Annem, ahırda iki ineğinin başında, ağabeyim, küçükbaş sürümüzü otlaktan eve yeni atmış, hepi topu yirmi baş koyun… bir yorulmuş, bir yorulmuş.
Sac ekmeği arasına sıkıştırdığı çökelikli çomağını kemiriyor. Gönlünde kim bilir deli sevdası ne türküler yakıyordu.
Yaşım on iki. Babam, okumak denen ilmin, hakkım olanını bana lütfetmiş, artık evde anamın dizinin dibinde oturma vazifeme başlamıştım.
Üstelik emekliliği de yok bildiğim tek işti.
“Olacak iş değil,” dediyse de anam, babamın bıyıklarının bile hakim olamadığı bir kaç tükürük damlası bastırdı sesini.
O gece en temiz, en güzel mintanlarını giyip gittiler Sait Ağanın evine.
Annem, sabahtan maya çaldığı bir satıl yoğurdu, iki gün önce tuzlayıp bastığı koca bir torba peyniri, hepsini, hepsini aldı sırtına ve düştü gözü bir şey görmeyen babamın peşine.
Çok geçmedi, döndüler.
Anam perişan, babamın yüzünde güller açıyor. Ağabeyim desen, ayakları yere basmıyor.
Gözünü yerden kaldırmadan, “etme ağam,” dediğini duydum anamın. “Etme!”
Gürledi babam. Uzaktan duyduğum şimşek seslerine benzettim. Yoksul evimizin tavanını, ağır ağır kara bulutlar sarmaya başladı.
“Vermezse vermesin kızını. Ne yaparız, ne ederiz. Koyunları anladım, ver! Feda olsun oğluma. İnekleri de verdin. Kurban olsun oğluma. Ama gel kıza dokunma.”

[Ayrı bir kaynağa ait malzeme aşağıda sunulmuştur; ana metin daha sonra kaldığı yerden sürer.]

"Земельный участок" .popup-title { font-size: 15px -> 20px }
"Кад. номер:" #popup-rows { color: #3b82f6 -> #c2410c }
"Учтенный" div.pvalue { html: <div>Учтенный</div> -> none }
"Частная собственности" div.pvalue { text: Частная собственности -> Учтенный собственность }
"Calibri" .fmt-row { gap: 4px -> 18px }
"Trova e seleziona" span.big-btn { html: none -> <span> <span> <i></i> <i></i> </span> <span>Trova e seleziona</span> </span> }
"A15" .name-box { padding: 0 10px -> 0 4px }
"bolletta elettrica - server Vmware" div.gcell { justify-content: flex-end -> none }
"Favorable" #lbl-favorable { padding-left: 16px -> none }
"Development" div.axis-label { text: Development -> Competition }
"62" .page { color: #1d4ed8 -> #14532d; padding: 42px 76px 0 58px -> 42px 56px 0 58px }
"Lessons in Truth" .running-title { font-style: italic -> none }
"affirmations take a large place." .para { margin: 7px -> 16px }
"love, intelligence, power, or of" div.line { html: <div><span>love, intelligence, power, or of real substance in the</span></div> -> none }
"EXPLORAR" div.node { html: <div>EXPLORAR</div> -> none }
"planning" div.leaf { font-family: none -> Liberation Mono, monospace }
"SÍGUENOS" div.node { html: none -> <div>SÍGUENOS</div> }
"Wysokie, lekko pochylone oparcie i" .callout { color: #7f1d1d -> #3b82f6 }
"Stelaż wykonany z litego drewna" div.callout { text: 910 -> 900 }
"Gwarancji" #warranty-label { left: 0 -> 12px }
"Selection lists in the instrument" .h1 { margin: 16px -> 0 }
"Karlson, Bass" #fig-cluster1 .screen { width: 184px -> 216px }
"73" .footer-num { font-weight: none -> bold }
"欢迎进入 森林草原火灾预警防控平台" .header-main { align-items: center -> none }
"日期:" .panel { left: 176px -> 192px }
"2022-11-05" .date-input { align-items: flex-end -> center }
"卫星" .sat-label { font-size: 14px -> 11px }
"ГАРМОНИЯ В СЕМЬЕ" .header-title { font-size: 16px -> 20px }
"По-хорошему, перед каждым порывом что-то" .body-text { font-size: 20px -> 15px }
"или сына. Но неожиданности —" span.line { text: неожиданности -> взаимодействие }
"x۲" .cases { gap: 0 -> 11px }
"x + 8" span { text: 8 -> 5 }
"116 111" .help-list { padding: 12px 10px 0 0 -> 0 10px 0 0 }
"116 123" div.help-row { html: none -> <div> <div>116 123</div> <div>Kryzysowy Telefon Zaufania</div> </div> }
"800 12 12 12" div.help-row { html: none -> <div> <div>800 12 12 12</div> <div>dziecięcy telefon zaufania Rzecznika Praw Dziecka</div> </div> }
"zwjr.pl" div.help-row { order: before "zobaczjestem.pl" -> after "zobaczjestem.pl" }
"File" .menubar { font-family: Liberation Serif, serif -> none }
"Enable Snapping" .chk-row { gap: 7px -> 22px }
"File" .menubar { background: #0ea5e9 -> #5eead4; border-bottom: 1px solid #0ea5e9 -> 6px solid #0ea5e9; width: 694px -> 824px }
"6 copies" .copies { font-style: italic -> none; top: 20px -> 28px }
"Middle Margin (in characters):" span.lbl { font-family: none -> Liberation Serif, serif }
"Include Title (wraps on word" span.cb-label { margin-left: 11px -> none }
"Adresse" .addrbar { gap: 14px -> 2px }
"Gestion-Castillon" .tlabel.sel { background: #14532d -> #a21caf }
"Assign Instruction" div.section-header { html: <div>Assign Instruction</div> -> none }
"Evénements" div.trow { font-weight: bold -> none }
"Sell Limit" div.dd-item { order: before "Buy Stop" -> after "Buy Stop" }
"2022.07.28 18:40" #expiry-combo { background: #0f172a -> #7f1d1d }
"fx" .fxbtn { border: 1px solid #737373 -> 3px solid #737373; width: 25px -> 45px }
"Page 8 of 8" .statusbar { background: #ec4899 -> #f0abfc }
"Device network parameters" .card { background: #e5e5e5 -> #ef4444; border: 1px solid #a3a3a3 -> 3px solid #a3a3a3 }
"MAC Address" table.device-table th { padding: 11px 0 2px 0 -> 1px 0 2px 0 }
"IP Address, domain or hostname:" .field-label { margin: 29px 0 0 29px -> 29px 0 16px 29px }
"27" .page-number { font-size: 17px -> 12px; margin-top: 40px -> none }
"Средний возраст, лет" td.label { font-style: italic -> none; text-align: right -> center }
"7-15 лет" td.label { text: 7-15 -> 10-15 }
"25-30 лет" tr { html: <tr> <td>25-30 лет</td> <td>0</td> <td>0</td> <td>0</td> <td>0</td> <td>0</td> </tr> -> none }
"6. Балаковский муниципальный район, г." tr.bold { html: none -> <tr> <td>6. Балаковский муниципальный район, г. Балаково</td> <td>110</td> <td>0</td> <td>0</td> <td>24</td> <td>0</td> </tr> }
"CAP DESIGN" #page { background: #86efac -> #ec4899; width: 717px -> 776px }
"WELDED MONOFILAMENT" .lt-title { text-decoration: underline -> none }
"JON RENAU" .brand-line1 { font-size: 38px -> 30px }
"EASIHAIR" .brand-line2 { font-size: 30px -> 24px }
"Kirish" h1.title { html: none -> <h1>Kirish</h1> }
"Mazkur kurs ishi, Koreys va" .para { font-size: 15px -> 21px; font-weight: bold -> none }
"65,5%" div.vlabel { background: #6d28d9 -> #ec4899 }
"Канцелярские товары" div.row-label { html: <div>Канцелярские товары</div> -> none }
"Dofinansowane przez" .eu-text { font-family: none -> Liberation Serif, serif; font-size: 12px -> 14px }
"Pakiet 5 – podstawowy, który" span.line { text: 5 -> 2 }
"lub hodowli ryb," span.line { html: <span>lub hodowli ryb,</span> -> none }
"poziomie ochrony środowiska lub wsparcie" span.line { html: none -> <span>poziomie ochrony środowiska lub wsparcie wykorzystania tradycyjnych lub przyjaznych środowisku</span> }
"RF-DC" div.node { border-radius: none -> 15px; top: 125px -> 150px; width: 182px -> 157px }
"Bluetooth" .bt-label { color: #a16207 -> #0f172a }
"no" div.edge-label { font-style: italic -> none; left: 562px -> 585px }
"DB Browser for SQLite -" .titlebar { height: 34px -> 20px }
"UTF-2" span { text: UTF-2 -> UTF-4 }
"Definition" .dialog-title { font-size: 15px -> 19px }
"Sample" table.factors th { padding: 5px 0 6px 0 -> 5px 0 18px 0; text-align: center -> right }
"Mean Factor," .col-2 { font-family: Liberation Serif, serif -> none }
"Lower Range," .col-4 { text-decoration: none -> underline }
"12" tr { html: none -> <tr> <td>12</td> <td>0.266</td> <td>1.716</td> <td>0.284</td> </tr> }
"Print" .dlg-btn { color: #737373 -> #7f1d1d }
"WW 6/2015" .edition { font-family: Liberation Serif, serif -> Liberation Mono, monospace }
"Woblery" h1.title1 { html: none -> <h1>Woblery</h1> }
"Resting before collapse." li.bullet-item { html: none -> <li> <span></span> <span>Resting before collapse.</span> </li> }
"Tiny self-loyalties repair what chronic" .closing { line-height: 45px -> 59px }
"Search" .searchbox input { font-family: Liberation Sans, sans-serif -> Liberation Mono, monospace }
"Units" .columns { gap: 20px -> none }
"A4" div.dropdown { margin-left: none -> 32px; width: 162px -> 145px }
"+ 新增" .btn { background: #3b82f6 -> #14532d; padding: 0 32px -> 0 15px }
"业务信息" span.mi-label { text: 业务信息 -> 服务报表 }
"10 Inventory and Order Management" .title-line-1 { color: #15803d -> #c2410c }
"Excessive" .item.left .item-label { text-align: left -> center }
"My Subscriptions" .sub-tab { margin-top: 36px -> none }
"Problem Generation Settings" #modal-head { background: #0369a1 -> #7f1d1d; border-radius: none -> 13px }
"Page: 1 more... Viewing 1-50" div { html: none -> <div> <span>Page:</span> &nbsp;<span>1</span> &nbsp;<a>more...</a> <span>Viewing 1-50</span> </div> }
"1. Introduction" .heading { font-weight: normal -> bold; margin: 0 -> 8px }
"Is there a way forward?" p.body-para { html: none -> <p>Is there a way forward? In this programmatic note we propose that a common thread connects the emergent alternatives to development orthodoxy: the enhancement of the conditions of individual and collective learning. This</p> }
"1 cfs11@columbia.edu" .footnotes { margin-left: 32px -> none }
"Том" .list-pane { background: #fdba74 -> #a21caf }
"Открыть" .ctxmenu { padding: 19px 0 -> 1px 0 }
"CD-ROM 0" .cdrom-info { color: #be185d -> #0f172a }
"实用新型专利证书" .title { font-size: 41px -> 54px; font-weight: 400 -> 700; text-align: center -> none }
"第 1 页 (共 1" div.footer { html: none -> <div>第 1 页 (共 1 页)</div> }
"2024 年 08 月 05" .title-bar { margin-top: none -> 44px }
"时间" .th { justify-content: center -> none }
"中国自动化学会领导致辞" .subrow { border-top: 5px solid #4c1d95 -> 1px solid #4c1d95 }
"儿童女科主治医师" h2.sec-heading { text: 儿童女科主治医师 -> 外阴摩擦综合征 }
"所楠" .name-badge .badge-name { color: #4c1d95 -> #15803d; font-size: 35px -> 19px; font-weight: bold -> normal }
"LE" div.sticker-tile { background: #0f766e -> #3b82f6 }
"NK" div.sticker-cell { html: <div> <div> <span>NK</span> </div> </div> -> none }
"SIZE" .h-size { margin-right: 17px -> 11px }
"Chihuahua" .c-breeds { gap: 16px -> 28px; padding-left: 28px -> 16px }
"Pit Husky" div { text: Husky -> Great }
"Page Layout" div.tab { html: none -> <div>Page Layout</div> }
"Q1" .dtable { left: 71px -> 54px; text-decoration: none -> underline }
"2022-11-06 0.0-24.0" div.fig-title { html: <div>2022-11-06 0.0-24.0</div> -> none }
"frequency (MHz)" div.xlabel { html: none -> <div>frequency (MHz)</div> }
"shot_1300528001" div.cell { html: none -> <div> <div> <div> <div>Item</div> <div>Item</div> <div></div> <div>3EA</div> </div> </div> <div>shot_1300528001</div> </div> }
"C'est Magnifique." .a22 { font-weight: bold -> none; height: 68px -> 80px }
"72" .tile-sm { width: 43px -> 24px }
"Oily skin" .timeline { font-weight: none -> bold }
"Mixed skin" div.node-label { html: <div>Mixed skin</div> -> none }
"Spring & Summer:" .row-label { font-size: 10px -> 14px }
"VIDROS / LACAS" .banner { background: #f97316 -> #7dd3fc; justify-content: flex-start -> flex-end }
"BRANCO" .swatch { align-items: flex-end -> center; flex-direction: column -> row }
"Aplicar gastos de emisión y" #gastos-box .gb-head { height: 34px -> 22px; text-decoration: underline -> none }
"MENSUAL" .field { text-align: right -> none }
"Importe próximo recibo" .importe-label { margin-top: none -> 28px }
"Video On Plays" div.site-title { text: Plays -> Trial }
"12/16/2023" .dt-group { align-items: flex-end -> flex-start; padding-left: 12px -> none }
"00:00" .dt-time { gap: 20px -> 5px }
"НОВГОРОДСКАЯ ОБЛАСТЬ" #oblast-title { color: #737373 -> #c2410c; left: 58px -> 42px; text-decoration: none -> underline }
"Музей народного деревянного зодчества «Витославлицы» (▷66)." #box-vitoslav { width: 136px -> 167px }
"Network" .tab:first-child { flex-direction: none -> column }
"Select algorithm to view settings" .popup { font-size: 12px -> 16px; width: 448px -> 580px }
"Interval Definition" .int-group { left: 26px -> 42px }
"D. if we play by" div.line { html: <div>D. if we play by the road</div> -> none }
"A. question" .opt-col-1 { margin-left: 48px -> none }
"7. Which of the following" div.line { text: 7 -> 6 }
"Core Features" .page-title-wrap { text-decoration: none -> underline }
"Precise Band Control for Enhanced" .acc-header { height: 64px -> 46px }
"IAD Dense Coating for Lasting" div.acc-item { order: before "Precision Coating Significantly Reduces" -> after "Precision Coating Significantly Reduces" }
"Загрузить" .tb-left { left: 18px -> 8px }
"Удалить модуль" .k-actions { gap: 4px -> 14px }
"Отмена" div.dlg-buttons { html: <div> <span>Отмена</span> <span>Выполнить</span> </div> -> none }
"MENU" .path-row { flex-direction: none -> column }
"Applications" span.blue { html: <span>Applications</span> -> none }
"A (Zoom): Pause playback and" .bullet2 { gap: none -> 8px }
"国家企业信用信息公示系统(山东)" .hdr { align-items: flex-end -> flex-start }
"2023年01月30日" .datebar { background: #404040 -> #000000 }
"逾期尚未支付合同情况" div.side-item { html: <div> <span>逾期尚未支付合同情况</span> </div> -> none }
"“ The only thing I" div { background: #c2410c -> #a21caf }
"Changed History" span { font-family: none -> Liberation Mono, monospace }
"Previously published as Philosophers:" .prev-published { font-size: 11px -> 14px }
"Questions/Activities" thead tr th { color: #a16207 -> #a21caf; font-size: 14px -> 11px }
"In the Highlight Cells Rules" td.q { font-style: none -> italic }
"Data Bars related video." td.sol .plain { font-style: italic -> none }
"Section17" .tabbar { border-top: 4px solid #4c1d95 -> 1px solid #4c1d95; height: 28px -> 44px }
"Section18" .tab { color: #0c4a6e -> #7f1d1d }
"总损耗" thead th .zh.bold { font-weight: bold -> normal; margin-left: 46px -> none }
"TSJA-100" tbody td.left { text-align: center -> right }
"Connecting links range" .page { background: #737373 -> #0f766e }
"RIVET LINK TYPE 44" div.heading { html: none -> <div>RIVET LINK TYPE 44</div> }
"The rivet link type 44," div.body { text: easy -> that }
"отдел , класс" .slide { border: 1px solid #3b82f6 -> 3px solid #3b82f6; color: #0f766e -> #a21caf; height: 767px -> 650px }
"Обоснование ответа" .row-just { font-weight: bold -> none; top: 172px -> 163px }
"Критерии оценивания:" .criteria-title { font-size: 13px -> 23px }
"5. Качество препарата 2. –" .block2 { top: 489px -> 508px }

Tevekkeli değildi göğün gürlemesi. Şimşekler çaktı, yağmur, kar, dolu… fırtına koptu, fırtına!
“Kıza dokunma…”
Yaşım on iki…
Hatice vardı sınıfımda, Yusuf eminim kızı. “Babam, kızımın ağzı süt kokuyor dedi anneme,” demişti. Nasıl da işveli işveli anlatmıştı. Gülmüştüm.
Ağzı süt kokmak ne demektir hiç anlamamıştım. Bebe miydi bu? Değildi! Koca kızın ağzı nasıl süt kokarmış, anlamamıştım.
O gece, yer yatağımda anne babamın Sait Ağanın evinden dönmesini beklerken ve onlar döndüğünde babamın tükürüğü yüzümüze yağıp, fırtına kopup da saçlarım sırılsıklam olurken almıştım, ağzımdaki süt kokusunu.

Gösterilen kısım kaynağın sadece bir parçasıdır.